Für mich ist so ein Verhalten unverständlich. Das Trocknen mit Brennern kann nicht gut für den Felsen sein. Sprengt den Felsen? Verbrennt das Magnesium? Macht die Oberfläche glatter? Wirkliche Langzeituntersuchungen gibt es nicht, daher sollte man den Brenner daheim lassen.

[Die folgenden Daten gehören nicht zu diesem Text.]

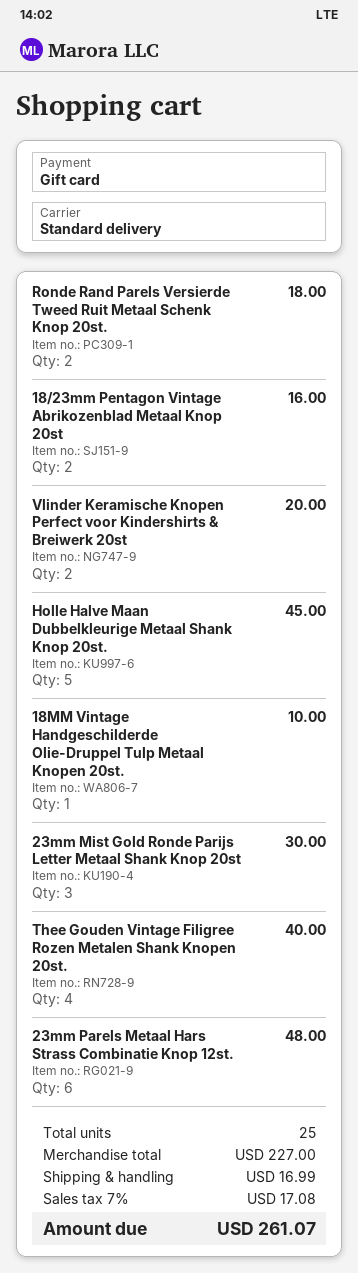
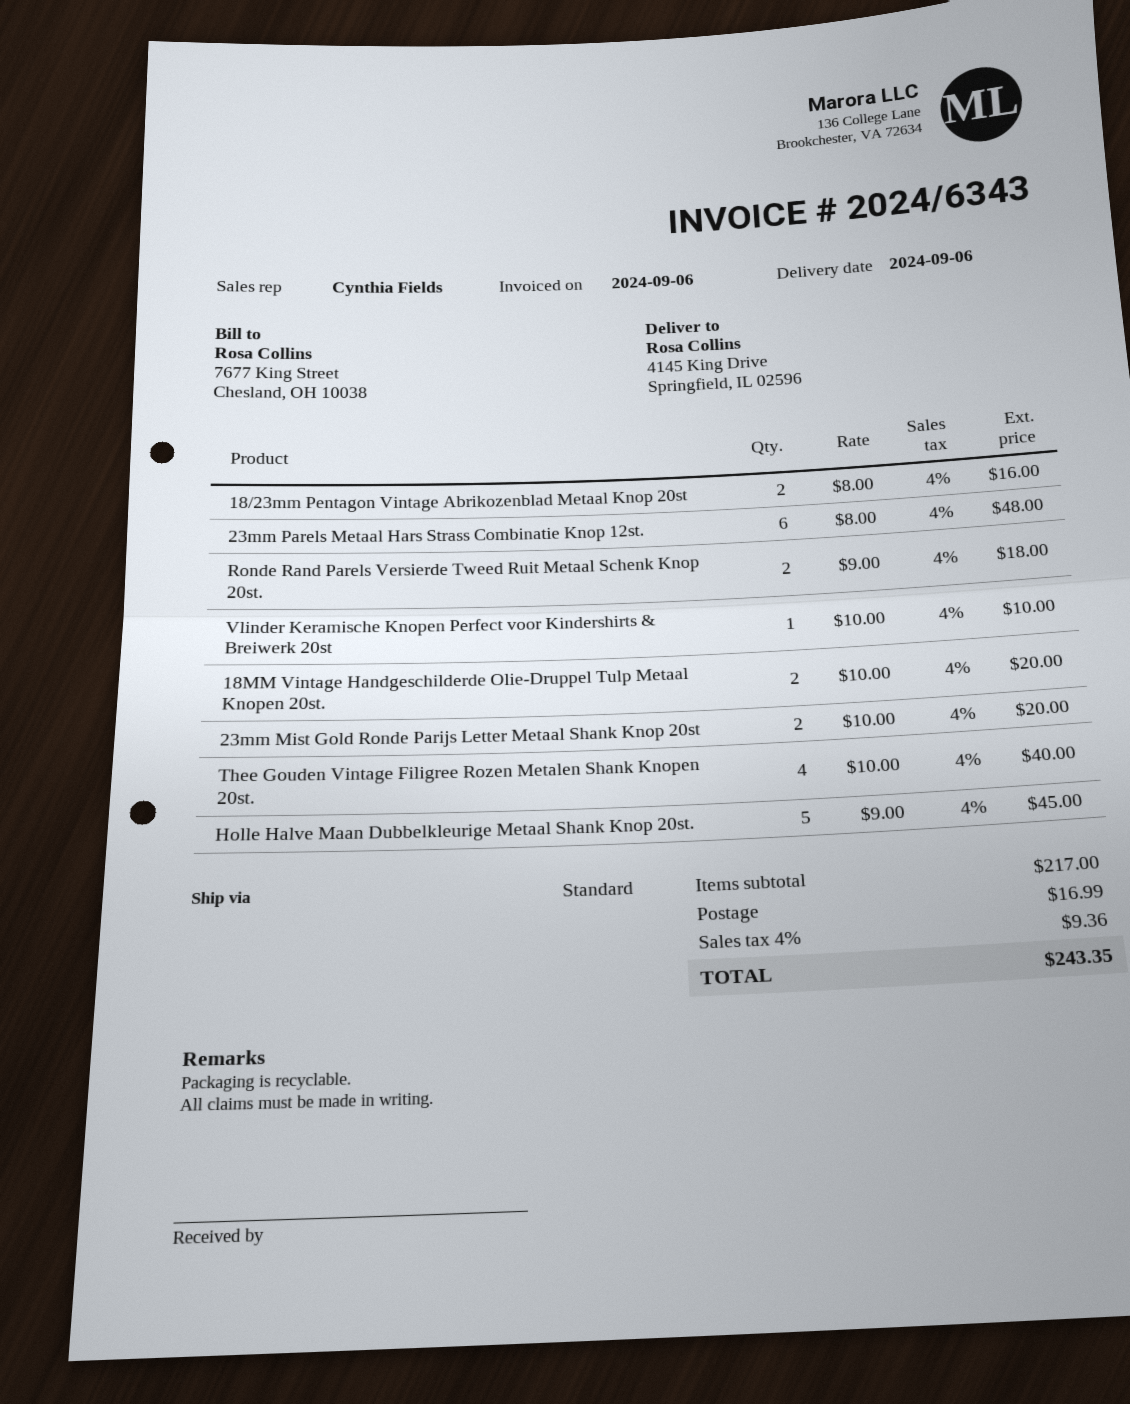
Vlinder Keramische Knopen Perfect voor Kindershirts & Breiwerk 20st: 2 for 20.00 -> 1 for 10.00
18MM Vintage Handgeschilderde Olie-Druppel Tulp Metaal Knopen 20st.: 1 for 10.00 -> 2 for 20.00
23mm Mist Gold Ronde Parijs Letter Metaal Shank Knop 20st: 3 for 30.00 -> 2 for 20.00
subtotal: 227.00 -> 217.00
tax: 7% = 17.08 -> 4% = 9.36
total: 261.07 -> 243.35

Neben den reinen physikalischen Fakten stellt sich die entscheidende Frage der Ethik.
- Klettern ist ein Outdoor Sport. In meinem Verständnis sollte man sich Natur und Wetter anpassen.
- Wenn etwas nass ist – Geduld zeigen und abwarten, oder eine andere Route klettern.
- Schonend mit dem Felsen umgehen, die Kletterer in 50 Jahren werden es uns danken.
Die Verwendung von Bunsenbrenner und sonstigen brennenden Werkzeugen wird auch von den meisten Kletterern abgelehnt. Helft mit andere darauf aufmerksam zu machen.
Die tatsächlichen, genauen Auswirkungen sind mir nicht bekannt, daher habe ich in meinem Text auch hinter jede meiner Vermutungen (z.B.: Felssprengung) ein ? gesetzt. Ich glaube mich erinnern zu können, das es in Frankreich (Bleau) diese Diskussion vor 5 Jahren gab. Und soweit ich weiß gibt es unter den Boulderern einen breiten Konsens gegen Lötlampen & Co. Der Verzicht auf solche Hilfsmittel ist eine Frage des Stils.